THE DATA Block Start

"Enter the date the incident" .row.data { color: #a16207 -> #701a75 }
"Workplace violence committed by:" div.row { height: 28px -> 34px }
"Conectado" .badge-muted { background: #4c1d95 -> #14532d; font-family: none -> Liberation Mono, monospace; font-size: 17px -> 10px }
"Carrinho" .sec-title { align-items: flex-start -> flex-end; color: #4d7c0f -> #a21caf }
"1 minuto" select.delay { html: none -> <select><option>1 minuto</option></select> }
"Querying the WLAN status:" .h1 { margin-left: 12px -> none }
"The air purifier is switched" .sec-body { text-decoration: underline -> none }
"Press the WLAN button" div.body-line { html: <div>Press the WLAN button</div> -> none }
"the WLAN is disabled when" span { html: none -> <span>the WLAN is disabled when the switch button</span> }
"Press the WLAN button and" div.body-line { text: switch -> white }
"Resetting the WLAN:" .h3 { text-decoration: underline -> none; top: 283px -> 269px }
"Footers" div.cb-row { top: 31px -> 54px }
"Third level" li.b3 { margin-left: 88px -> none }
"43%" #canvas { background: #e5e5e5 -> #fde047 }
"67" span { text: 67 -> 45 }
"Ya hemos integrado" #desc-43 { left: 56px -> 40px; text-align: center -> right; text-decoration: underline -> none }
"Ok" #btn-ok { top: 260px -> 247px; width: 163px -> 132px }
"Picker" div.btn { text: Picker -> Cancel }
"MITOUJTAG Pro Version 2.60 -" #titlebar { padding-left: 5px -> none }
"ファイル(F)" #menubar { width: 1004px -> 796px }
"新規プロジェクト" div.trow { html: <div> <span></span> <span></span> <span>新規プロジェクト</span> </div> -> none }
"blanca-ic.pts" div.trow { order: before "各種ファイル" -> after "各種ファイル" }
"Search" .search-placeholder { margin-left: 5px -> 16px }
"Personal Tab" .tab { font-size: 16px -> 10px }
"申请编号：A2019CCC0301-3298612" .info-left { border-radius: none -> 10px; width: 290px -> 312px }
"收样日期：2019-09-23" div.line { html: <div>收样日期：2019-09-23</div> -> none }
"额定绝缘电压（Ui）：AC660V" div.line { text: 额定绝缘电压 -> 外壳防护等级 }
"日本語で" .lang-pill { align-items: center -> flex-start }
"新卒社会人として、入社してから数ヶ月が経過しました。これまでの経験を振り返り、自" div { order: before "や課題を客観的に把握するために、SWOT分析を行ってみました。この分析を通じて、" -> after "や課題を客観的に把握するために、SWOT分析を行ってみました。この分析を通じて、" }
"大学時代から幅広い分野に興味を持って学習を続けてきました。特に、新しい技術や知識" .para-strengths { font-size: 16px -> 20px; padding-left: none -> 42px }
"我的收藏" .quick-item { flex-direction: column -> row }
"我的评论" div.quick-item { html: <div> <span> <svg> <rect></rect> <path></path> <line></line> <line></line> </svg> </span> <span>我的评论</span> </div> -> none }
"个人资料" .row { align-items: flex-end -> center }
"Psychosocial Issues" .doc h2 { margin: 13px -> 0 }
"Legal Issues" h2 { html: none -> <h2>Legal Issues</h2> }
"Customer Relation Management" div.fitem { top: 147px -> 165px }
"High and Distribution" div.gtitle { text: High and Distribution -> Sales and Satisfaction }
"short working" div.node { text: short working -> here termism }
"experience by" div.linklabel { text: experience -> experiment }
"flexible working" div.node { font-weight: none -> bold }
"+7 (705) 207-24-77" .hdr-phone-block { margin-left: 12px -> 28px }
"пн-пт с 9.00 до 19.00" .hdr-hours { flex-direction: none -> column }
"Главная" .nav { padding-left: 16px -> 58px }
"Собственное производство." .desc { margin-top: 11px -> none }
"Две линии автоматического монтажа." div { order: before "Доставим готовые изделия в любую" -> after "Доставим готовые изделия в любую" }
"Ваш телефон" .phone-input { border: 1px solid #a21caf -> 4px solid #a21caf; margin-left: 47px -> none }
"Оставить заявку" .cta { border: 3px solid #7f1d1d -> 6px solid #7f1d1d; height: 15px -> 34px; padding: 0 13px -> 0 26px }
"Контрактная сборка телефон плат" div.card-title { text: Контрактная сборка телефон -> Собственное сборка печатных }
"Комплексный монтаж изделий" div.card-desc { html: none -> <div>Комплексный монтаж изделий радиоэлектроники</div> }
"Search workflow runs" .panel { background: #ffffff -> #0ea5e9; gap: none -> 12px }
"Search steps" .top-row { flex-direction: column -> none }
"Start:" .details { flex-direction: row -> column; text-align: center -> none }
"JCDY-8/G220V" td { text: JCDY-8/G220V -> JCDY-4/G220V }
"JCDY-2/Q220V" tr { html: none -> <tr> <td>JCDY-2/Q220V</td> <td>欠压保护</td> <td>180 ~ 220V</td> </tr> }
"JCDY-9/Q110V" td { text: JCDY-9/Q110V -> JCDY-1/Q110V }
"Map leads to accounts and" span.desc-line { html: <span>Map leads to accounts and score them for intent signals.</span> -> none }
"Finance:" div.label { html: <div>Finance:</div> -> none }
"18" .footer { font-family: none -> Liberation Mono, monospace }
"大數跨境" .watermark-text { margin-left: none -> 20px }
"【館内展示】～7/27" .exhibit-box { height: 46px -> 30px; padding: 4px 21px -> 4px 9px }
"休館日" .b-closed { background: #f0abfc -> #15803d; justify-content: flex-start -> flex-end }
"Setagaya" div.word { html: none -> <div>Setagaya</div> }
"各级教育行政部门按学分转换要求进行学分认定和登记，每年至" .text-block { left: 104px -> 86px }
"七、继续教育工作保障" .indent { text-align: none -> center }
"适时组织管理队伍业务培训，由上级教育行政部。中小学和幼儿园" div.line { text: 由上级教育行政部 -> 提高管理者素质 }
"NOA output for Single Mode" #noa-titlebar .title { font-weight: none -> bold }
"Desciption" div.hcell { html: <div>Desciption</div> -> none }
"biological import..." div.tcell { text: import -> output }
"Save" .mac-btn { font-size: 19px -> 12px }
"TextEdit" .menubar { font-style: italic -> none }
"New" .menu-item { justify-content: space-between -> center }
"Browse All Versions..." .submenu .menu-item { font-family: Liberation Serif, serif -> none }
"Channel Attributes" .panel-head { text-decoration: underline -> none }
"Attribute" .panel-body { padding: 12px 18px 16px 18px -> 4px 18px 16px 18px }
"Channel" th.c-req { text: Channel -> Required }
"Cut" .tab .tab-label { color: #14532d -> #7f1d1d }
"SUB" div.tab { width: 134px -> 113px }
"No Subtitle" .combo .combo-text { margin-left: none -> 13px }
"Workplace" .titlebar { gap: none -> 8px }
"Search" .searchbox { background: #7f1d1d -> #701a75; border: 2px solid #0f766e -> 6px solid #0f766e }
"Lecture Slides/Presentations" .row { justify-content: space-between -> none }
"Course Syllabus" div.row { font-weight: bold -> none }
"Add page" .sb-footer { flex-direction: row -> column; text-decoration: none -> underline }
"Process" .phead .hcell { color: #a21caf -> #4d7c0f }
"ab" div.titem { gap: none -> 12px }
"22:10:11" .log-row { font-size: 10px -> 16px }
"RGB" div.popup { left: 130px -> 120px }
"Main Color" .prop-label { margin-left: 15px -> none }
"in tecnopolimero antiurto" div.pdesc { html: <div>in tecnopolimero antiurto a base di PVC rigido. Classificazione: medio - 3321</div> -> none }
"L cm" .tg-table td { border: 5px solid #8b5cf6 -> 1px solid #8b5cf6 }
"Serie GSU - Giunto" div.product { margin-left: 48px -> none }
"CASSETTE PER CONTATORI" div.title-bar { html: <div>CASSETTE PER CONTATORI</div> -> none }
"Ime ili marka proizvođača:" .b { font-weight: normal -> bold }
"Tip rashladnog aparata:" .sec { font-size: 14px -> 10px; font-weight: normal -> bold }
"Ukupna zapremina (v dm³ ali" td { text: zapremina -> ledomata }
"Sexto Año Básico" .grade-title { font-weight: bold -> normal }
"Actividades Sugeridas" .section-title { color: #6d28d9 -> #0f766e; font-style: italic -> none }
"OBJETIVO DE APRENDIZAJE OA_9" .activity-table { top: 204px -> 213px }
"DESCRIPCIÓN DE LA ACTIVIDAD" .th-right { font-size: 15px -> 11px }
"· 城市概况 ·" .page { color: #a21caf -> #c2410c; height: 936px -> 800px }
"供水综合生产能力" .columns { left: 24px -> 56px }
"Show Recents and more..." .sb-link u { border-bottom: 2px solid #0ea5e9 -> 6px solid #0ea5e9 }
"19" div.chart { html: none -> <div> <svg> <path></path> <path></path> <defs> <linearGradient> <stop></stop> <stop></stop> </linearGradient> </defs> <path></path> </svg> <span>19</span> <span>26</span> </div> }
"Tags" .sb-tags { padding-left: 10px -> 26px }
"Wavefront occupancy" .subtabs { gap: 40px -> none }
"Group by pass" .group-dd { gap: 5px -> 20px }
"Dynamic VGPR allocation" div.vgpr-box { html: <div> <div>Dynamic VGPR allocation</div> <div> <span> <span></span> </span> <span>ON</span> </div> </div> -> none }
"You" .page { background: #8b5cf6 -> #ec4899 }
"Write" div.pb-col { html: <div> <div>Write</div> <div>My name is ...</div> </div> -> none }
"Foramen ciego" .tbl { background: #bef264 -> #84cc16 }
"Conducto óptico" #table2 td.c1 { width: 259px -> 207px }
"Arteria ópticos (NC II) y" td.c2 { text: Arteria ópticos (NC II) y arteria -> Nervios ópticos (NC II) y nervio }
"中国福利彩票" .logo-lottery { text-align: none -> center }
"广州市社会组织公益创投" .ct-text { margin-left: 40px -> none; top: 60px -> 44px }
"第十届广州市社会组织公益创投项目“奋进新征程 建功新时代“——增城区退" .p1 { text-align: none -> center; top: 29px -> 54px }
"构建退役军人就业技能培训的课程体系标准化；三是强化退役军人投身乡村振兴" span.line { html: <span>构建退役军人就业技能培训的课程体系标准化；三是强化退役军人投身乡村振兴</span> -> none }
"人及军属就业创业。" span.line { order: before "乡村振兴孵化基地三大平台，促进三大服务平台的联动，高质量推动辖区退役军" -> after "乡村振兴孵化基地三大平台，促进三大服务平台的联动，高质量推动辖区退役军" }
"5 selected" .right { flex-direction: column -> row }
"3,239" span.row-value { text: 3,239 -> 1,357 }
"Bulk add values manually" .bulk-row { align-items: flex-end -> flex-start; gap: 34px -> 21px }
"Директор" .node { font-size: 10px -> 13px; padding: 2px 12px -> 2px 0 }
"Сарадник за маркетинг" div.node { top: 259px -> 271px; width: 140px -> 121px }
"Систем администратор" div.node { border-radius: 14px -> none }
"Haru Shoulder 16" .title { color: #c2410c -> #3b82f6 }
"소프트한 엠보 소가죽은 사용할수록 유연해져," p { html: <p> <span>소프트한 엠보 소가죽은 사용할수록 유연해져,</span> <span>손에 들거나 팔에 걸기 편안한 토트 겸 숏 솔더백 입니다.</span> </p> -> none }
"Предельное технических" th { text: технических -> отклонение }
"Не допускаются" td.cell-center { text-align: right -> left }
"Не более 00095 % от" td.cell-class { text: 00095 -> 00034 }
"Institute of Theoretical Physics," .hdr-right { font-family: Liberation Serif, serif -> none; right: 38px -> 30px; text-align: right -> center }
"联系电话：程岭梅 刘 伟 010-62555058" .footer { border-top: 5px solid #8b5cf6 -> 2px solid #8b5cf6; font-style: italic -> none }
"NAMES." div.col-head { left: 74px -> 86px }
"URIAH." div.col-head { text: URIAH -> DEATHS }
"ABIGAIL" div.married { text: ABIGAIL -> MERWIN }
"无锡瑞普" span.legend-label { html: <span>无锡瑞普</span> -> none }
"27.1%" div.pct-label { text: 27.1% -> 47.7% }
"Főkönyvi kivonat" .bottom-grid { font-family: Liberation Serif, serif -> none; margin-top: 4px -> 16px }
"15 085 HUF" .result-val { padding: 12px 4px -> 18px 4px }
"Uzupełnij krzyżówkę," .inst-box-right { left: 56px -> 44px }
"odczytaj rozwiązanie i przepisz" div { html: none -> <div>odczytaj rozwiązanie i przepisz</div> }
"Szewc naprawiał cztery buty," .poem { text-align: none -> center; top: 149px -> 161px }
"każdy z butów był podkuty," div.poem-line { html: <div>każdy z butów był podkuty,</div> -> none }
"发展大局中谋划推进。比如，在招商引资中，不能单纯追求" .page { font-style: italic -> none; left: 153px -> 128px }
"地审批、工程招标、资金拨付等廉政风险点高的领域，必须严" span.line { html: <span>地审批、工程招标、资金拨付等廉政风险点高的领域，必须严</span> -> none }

THE DATA Block End

» WHAT THE EXERCISE ASKS
Beginning at the first line of the data above, retype each line until you reach the line containing "16px -> 10px", and include that one too. Add nothing else.

» EXPECTED ANSWER
"Enter the date the incident" .row.data { color: #a16207 -> #701a75 }
"Workplace violence committed by:" div.row { height: 28px -> 34px }
"Conectado" .badge-muted { background: #4c1d95 -> #14532d; font-family: none -> Liberation Mono, monospace; font-size: 17px -> 10px }
"Carrinho" .sec-title { align-items: flex-start -> flex-end; color: #4d7c0f -> #a21caf }
"1 minuto" select.delay { html: none -> <select><option>1 minuto</option></select> }
"Querying the WLAN status:" .h1 { margin-left: 12px -> none }
"The air purifier is switched" .sec-body { text-decoration: underline -> none }
"Press the WLAN button" div.body-line { html: <div>Press the WLAN button</div> -> none }
"the WLAN is disabled when" span { html: none -> <span>the WLAN is disabled when the switch button</span> }
"Press the WLAN button and" div.body-line { text: switch -> white }
"Resetting the WLAN:" .h3 { text-decoration: underline -> none; top: 283px -> 269px }
"Footers" div.cb-row { top: 31px -> 54px }
"Third level" li.b3 { margin-left: 88px -> none }
"43%" #canvas { background: #e5e5e5 -> #fde047 }
"67" span { text: 67 -> 45 }
"Ya hemos integrado" #desc-43 { left: 56px -> 40px; text-align: center -> right; text-decoration: underline -> none }
"Ok" #btn-ok { top: 260px -> 247px; width: 163px -> 132px }
"Picker" div.btn { text: Picker -> Cancel }
"MITOUJTAG Pro Version 2.60 -" #titlebar { padding-left: 5px -> none }
"ファイル(F)" #menubar { width: 1004px -> 796px }
"新規プロジェクト" div.trow { html: <div> <span></span> <span></span> <span>新規プロジェクト</span> </div> -> none }
"blanca-ic.pts" div.trow { order: before "各種ファイル" -> after "各種ファイル" }
"Search" .search-placeholder { margin-left: 5px -> 16px }
"Personal Tab" .tab { font-size: 16px -> 10px }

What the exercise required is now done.